Senate Minority Leader Chuck Schumer warned Republicans onWednesday that if they pass a bill to gut Obamacare's individual mandate then Democrats will no longer support a bipartisan bill that would help to stabilize the law.
Republicans on Tuesday added repeal of the individual mandate, which requires Americans to purchase health insurance or pay a fine, to their tax overhaul bill. Senate GOP leaders also said that if it were to pass, they would also be willing to take up a bipartisan bill known as Alexander-Murray, which includes payments to insurers and flexibility for states. The proposal was meant to win over centrist Republicans, who worry about some of the projections from the Congressional Budget Office showing that 13 million more people would be uninsured in a decade if the individual mandate were to be repealed.

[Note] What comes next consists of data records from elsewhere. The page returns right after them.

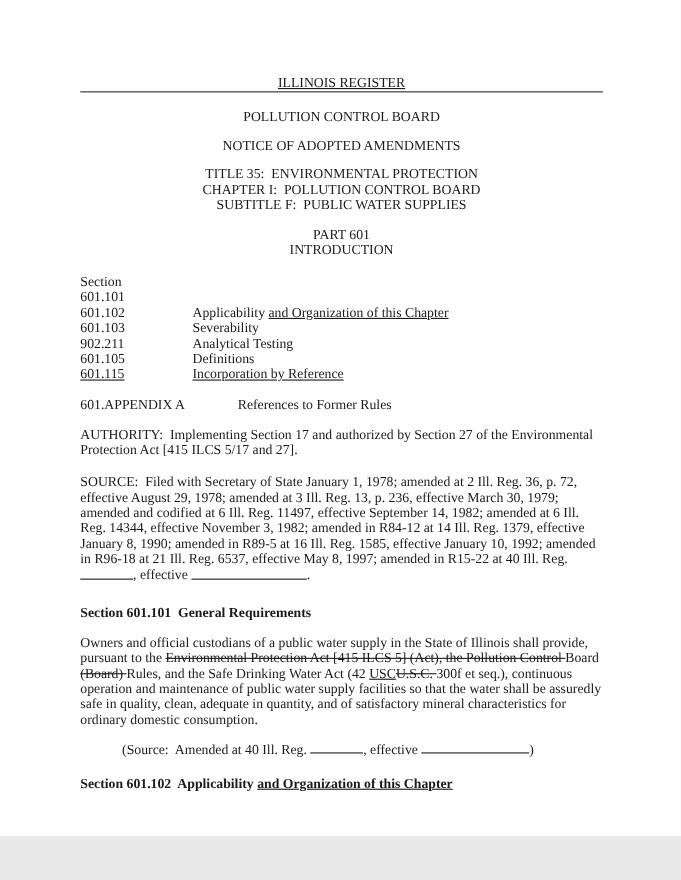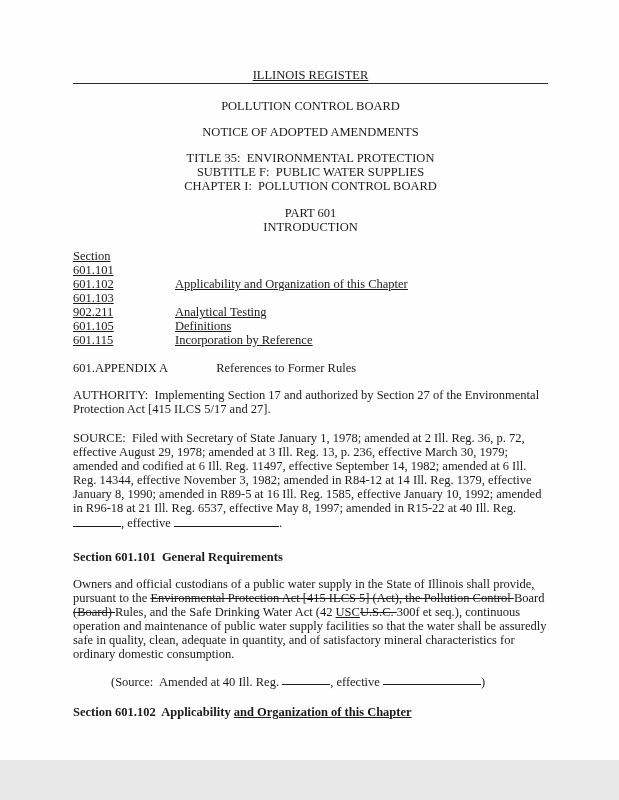"SUBTITLE F: PUBLIC WATER SUPPLIES" div.pre { order: before "CHAPTER I: POLLUTION CONTROL BOARD" -> after "CHAPTER I: POLLUTION CONTROL BOARD" }
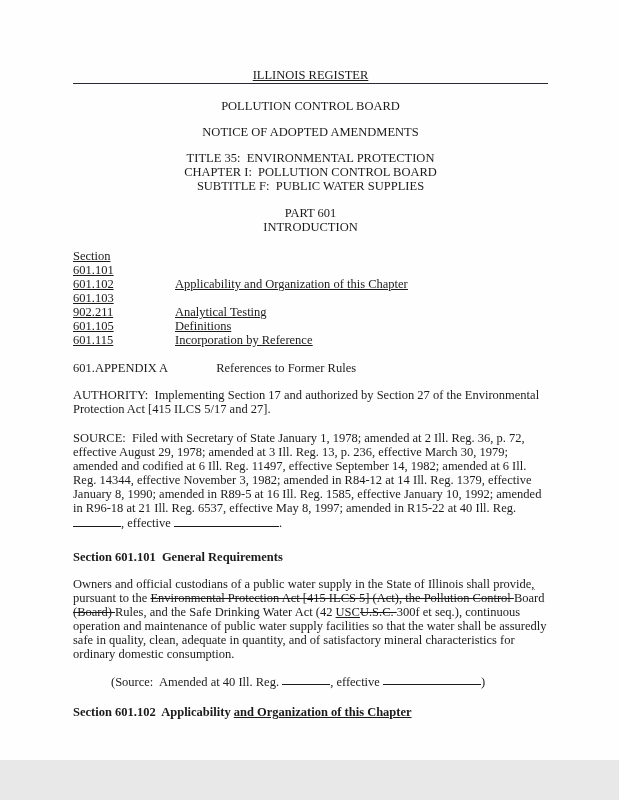"Section" .toc { text-decoration: underline -> none }
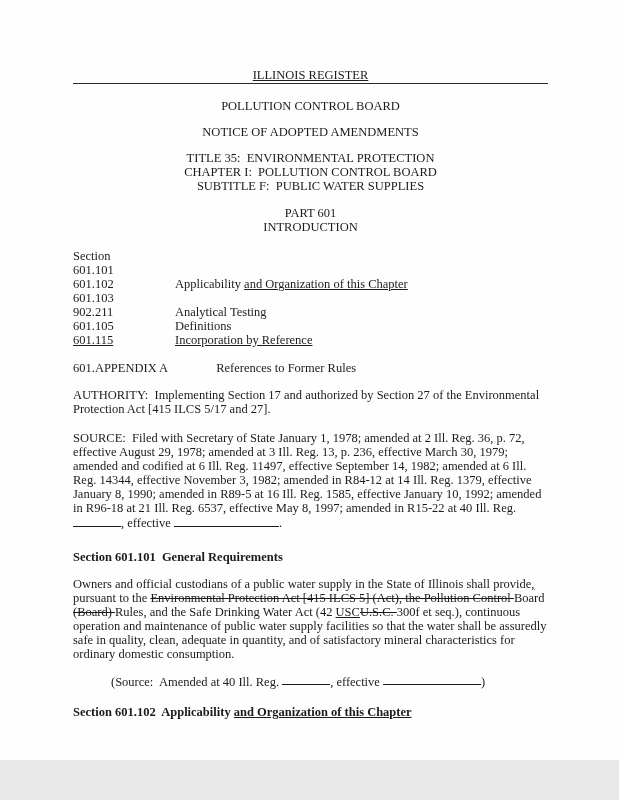"Severability" span.toc-title { html: none -> <span><span>Severability</span></span> }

Schumer, D-N.Y., said Democrats would not help to pass the Alexander-Murray bill if the tax bill goes forward with the individual mandate provision. The tax bill needs 50 votes in the Senate while Alexander-Murray needs 60 votes, and Republicans hold a 52-seat majority.
"The Republicans cannot expect to pass their own separate ideological healthcare provision and then turn around and ask Democrats to vote to pass Alexander-Murray," Schumer said. "You can't create major injury to the healthcare system and hurt millions, and then say, 'Please give us a Band-Aid.' That's not what's going to happen, that's not the right thing to do. Any Republican senator who thinks they can pass the individual mandate and then turn around and get Alexander-Murray passed is dead wrong."
Weeks ago Senate leaders said Alexander-Murray had the 60 votes to pass. It does not, however, have support from the White House or from the House. Republicans have pushed back on CBO projections about repeal, and the agency is reviewing its methods but won't have a new analysis ready in time for Thanksgiving, the self-imposed deadline placed on a tax overhaul bill.
Despite questions over the projections, Schumer warned that Alexander-Murray would "never repair" projected damage done by repealing the individual mandate.
"You don't attempt to blow up the healthcare system and then say, 'We're going to make a few tweaks to make it better,'" Schumer said in remarks from the Senate floor.
"Anyone who thinks they can justify the changes that the majority leader has said he will put in the bill by saying, 'Oh, we'll then pass Alexander-Murray,' is wrong on the substance and wrong on the politics, because it won't pass," he continued.